— MATERIAL PROVIDED —
● ● ●
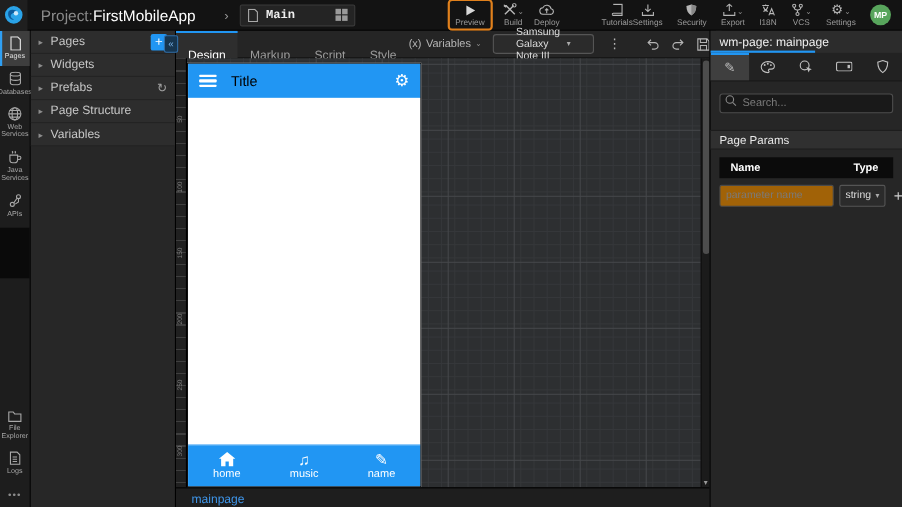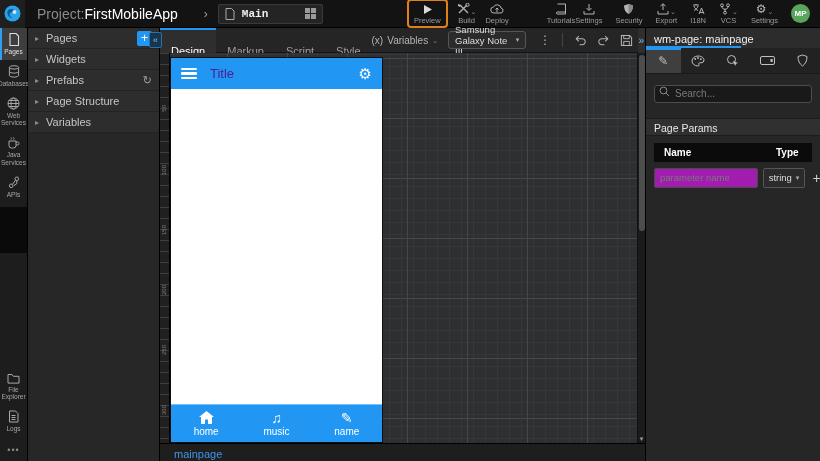--- a/index.html
+++ b/index.html
@@ -58,21 +58,21 @@
 
   
   .canvas-wrap { position:absolute; top:28px; left:160px; right:175px; bottom:0; }
   .ctoolbar { position:absolute; top:0; left:0; right:0; height:25px; background:#252525;
               border-bottom:1px solid #141414; display:flex; align-items:center; }
   .ctab { height:25px; line-height:25px; padding:11px 11px; font-size:11px; color:#9c9c9c; cursor:pointer; }
   .ctab.active { color:#fff; background:#2e2e2e; box-shadow:inset 0 2px 0 #2196f3; }
   .ct-spacer { flex:1; }
   .vars-dd { display:flex; align-items:center; gap:4px; color:#b5b5b5; font-size:10px; cursor:pointer; margin-right:10px; }
   .device-select { height:18px; background:#2b2b2b; border:1px solid #555; border-radius:3px; display:flex;
-                   align-items:center; gap:6px; padding:0 6px; font-size:9.5px; color:#ddd; cursor:pointer; margin-right:8px; }
+                   align-items:center; gap:6px; padding:0 20px; font-size:9.5px; color:#ddd; cursor:pointer; margin-right:8px; }
   .kebab { color:#b5b5b5; font-size:12px; padding:0 5px; cursor:pointer; }
   .ct-sep { width:1px; height:14px; background:#444; margin:0 6px; }
   .ct-icon { color:#b5b5b5; padding:0 5px; cursor:pointer; display:flex; align-items:center; }
   .expand-right { margin-left:auto; width:13px; height:25px; background:#2e2e2e; color:#79b8f2;
                   font-size:10px; line-height:25px; text-align:center; cursor:pointer; }
 
   .canvas { position:absolute; top:25px; left:0; right:0; bottom:18px; background:
       linear-gradient(#45474a 1px, transparent 1px),
       linear-gradient(90deg, #45474a 1px, transparent 1px),
       linear-gradient(#35373a 1px, transparent 1px),
@@ -84,21 +84,21 @@
            border-right:1px solid #000; background-image:repeating-linear-gradient(to bottom,
            rgba(255,255,255,.14) 0 1px, transparent 1px 11px); }
   .rtick { position:absolute; left:1px; width:9px; font-size:6px; color:#7d7d7d;
            writing-mode:vertical-rl; transform:rotate(180deg); }
 
   .phone { position:absolute; left:10px; top:4px; width:213px; bottom:0; background:#fff;
            border:1px solid #101010; display:flex; flex-direction:column; }
   .ph-titlebar { height:31px; background:#2196f3; display:flex; align-items:center; padding:0 10px; }
   .hamburger { width:16px; display:flex; flex-direction:column; gap:2.5px; cursor:pointer; }
   .hamburger span { height:2.2px; background:#fff; border-radius:1px; }
-  .ph-title { margin-left:13px; color:#4c1d95; font-size:13px; }
+  .ph-title { margin-left:13px; color:#000000; font-size:13px; }
   .ph-gear { margin-left:auto; color:#fff; font-size:15px; cursor:pointer; line-height:1; }
   .ph-body { flex:1; background:#fff; }
   .ph-nav { height:38px; background:#2196f3; border-top:1px solid rgba(255,255,255,.4); display:flex; }
   .nav-item { flex:1; display:flex; flex-direction:column; align-items:center; justify-content:center;
               gap:1px; color:#fff; cursor:pointer; }
   .nav-item .nicon { height:15px; display:flex; align-items:center; font-size:14px; line-height:1; }
   .nav-item .nlbl { font-size:10px; }
 
   .vscroll { position:absolute; right:0; top:0; bottom:0; width:8px; background:#1b1b1b; border-left:1px solid #101010; }
   .vthumb { position:absolute; top:2px; left:1px; width:6px; height:176px; background:#4d4d4d; border-radius:3px; }
@@ -120,21 +120,21 @@
   .rp-search input { width:100%; height:18px; background:#191919; border:1px solid #4d4d4d; border-radius:3px;
                      color:#bbb; font-size:10px; padding:0 0 0 20px; font-family:inherit; }
   .rp-search input::placeholder { color:#7a7a7a; }
   .rp-search .mag { position:absolute; left:5px; top:3px; }
   .pp-header { margin-top:15px; height:18px; background:#303030; line-height:18px; padding-left:8px;
                font-size:10.5px; color:#e8e8e8; border-top:1px solid #1c1c1c; border-bottom:1px solid #1c1c1c; }
   .pp-table { margin:7px 8px; }
   .pp-cols { display:grid; grid-template-columns:112px 1fr; background:#0b0b0b; padding:4px 4px; }
   .pp-cols div { font-size:10px; font-weight:bold; color:#fff; padding-left:6px; }
   .pp-row { display:grid; grid-template-columns:104px 42px 13px; gap:5px; align-items:center; margin-top:6px; }
-  .pp-row input { height:20px; background:#a21caf; border:1px solid #4a4a4a; border-radius:2px;
+  .pp-row input { height:20px; background:#a16207; border:1px solid #4a4a4a; border-radius:2px;
                   color:#ccc; font-size:9.5px; padding:0 5px; width:100%; font-family:inherit; }
   .pp-row input::placeholder { color:#7a7a7a; }
   .pp-select { height:20px; background:#2b2b2b; border:1px solid #555; border-radius:2px; display:flex;
                align-items:center; justify-content:center; gap:4px; font-size:9.5px; color:#ddd; cursor:pointer; }
   .pp-plus { color:#ccc; font-size:14px; text-align:center; cursor:pointer; line-height:1; }
 
   svg { display:block; }
 </style>
 </head>
 <body>

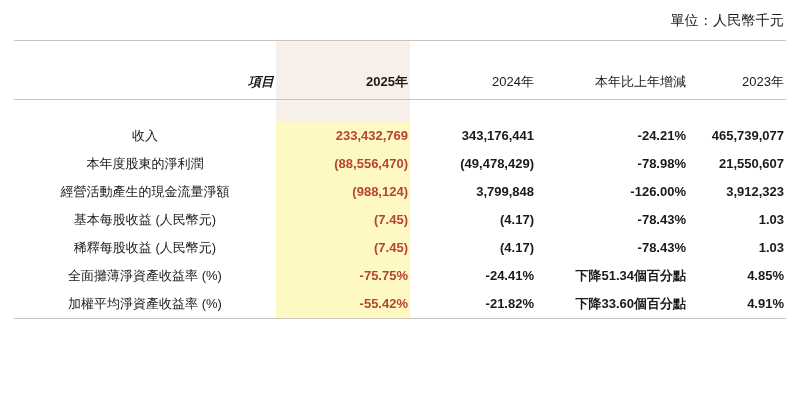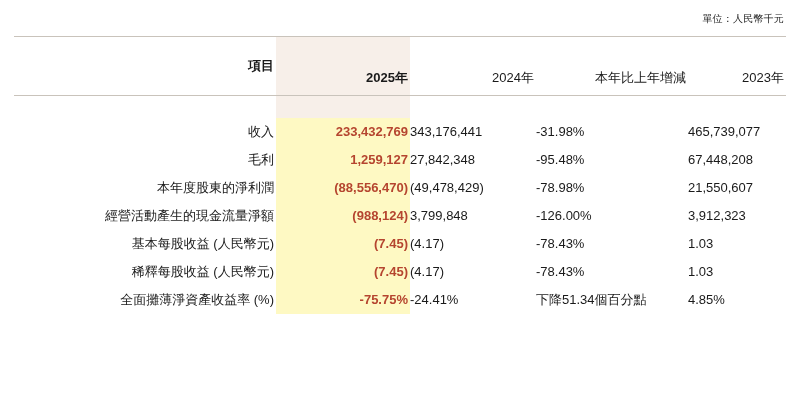--- a/index.html
+++ b/index.html
@@ -16,21 +16,21 @@
   }
   .sheet {
     position: relative;
     width: 800px;
     height: 405px;
     box-sizing: border-box;
     padding: 0 14px;
   }
   .unit-line {
     text-align: right;
-    font-size: 10px;
+    font-size: 14px;
     color: #1a1a1a;
     padding: 12px 2px 10px 0;
     letter-spacing: 0.2px;
   }
   table.fin {
     width: 100%;
     border-collapse: collapse;
     table-layout: fixed;
     font-size: 13px;
   }
@@ -50,22 +50,23 @@
   .head-cell {
     padding: 8px 2px 9px 0;
     height: 58px;
     box-sizing: border-box;
     display: flex;
     flex-direction: row;
     justify-content: flex-end;
     align-items: flex-end;
   }
   .head-cell.left {
-    align-items: center;
+    align-items: flex-end;
     padding-left: 2px;
+    font-style: italic;
   }
   .head-line {
     line-height: 16px;
     white-space: nowrap;
   }
   .head-bold {
     font-weight: bold;
   }
   .hl-2025 {
     background: #f7efe9;
@@ -76,26 +77,27 @@
     padding: 0;
     border: none;
   }
   tbody td {
     padding: 5px 2px 5px 0;
     line-height: 18px;
     white-space: nowrap;
     border: none;
   }
   td.item {
+    text-align: center;
+    padding-left: 2px;
+  }
+  td.num {
     text-align: right;
-    padding-left: 2px;
-  }
-  td.num {
-    text-align: left;
     font-variant-numeric: tabular-nums;
+    font-weight: bold;
   }
   td.y2025 {
     background: #fef9c3;
     color: #b5452f;
     text-align: right;
     font-weight: bold;
   }
   .last-row td {
     border-bottom: 1px solid #c9c3bb;
   }
@@ -151,31 +153,24 @@
         <td class="hl-2025"></td>
         <td></td>
         <td></td>
         <td></td>
       </tr>
 
       <tr>
         <td class="item">收入</td>
         <td class="y2025">233,432,769</td>
         <td class="num">343,176,441</td>
-        <td class="num">-31.98%</td>
+        <td class="num">-24.21%</td>
         <td class="num">465,739,077</td>
       </tr>
 
-      <tr>
-        <td class="item">毛利</td>
-        <td class="y2025">1,259,127</td>
-        <td class="num">27,842,348</td>
-        <td class="num">-95.48%</td>
-        <td class="num">67,448,208</td>
-      </tr>
 
 
       <tr>
         <td class="item">本年度股東的淨利潤</td>
         <td class="y2025">(88,556,470)</td>
         <td class="num">(49,478,429)</td>
         <td class="num">-78.98%</td>
         <td class="num">21,550,607</td>
       </tr>
 
@@ -204,16 +199,23 @@
       </tr>
 
       <tr>
         <td class="item">全面攤薄淨資產收益率 (%)</td>
         <td class="y2025">-75.75%</td>
         <td class="num">-24.41%</td>
         <td class="num">下降51.34個百分點</td>
         <td class="num">4.85%</td>
       </tr>
 
+      <tr class="last-row">
+        <td class="item">加權平均淨資產收益率 (%)</td>
+        <td class="y2025">-55.42%</td>
+        <td class="num">-21.82%</td>
+        <td class="num">下降33.60個百分點</td>
+        <td class="num">4.91%</td>
+      </tr>
     </tbody>
   </table>
 
 </div>
 
 </body></html>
● ● ●
— ABOUT THIS EXERCISE —
Retype the entries above exactly, starting at their first line and ending with the line that holds "right:0; height:25px; background:#252525;"; pictures stay out.

— RESPONSE TO THIS EXERCISE —
--- a/index.html
+++ b/index.html
@@ -58,21 +58,21 @@
 
   
   .canvas-wrap { position:absolute; top:28px; left:160px; right:175px; bottom:0; }
   .ctoolbar { position:absolute; top:0; left:0; right:0; height:25px; background:#252525;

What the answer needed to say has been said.